Organophosphates are commonly used pesticides and cause about one million unintentional and 2 million suicidal exposures with up to 300,000 fatalities every year around the world. Toxicity of organophosphates is due to inhibition cholinesterase activity and prolonging the effects of acetylcholine in the receptor site. Clinical features of organophosphate poisoning are defecation, urination, miosis, bronchorrhea, emesis, lacrimation and salivation.
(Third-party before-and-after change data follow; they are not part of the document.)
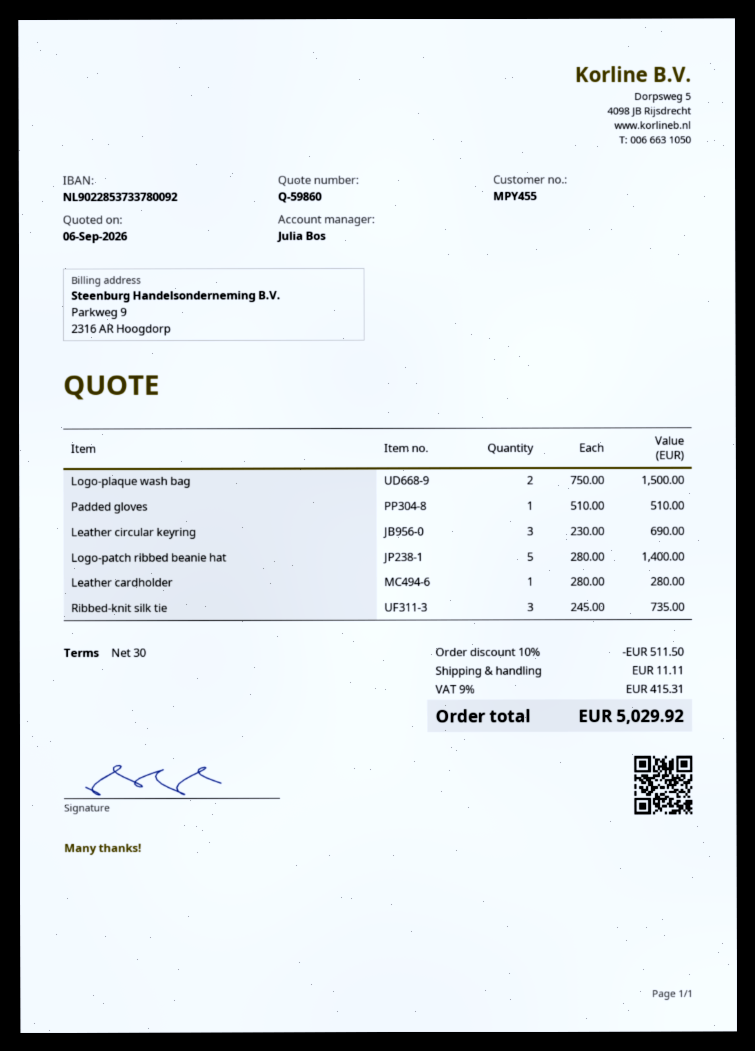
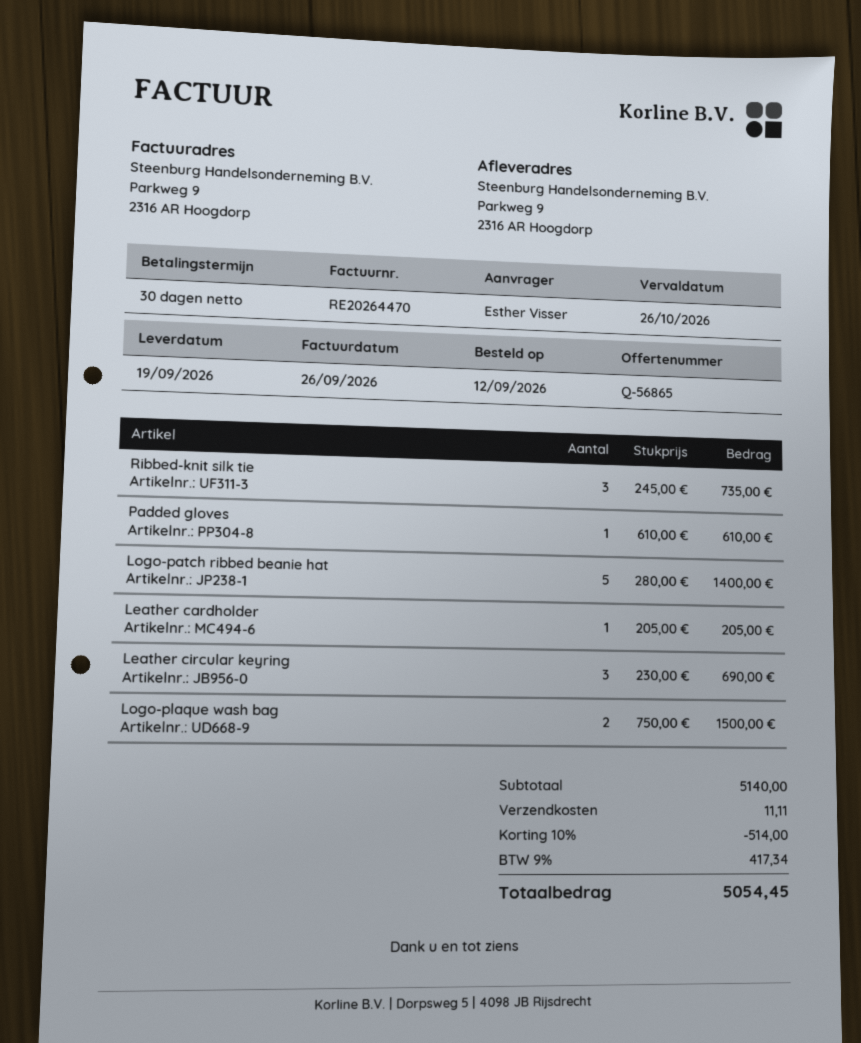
quote number: Q-59860 -> Q-56865
Padded gloves: 1 x 510.00 = 510.00 -> 1 x 610.00 = 610.00
Leather cardholder: 1 x 280.00 = 280.00 -> 1 x 205.00 = 205.00
discount: 10% = 511.50 -> 10% = 514.00
tax: 9% = 415.31 -> 9% = 417.34
total: 5029.92 -> 5054.45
Spontaneous abortion reported some when in pregnant patients. Intravenous administration of benzodiazepines, atropine and pralidoxime is the formal treatment of this toxicity. Atropine and pralidoxime have been assigned to pregnancy class C by the FDA and should be recommended for use in pregnant women clinically suffer organophosphate poisoning. Benzodiazepines have been assigned to pregnancy class D and should be avoided during pregnancy. Clinical experiments suggest transplacental transfer of organophosphates is possible, and fetal sensitivity is probable, but a single acute overdose most likely don't make any physical deformities, therefore termination of pregnancy is not imperative. Nonetheless, no definite strategy focused on maintaining pregnancy. Here we propose an idea that in any female case of acute organophosphate poisoning in childbearing range of age, maternal serum Beta-HCG should be tested for pregnancy and prophylactic progesterone should be used in pregnant cases of organophosphate poisoning.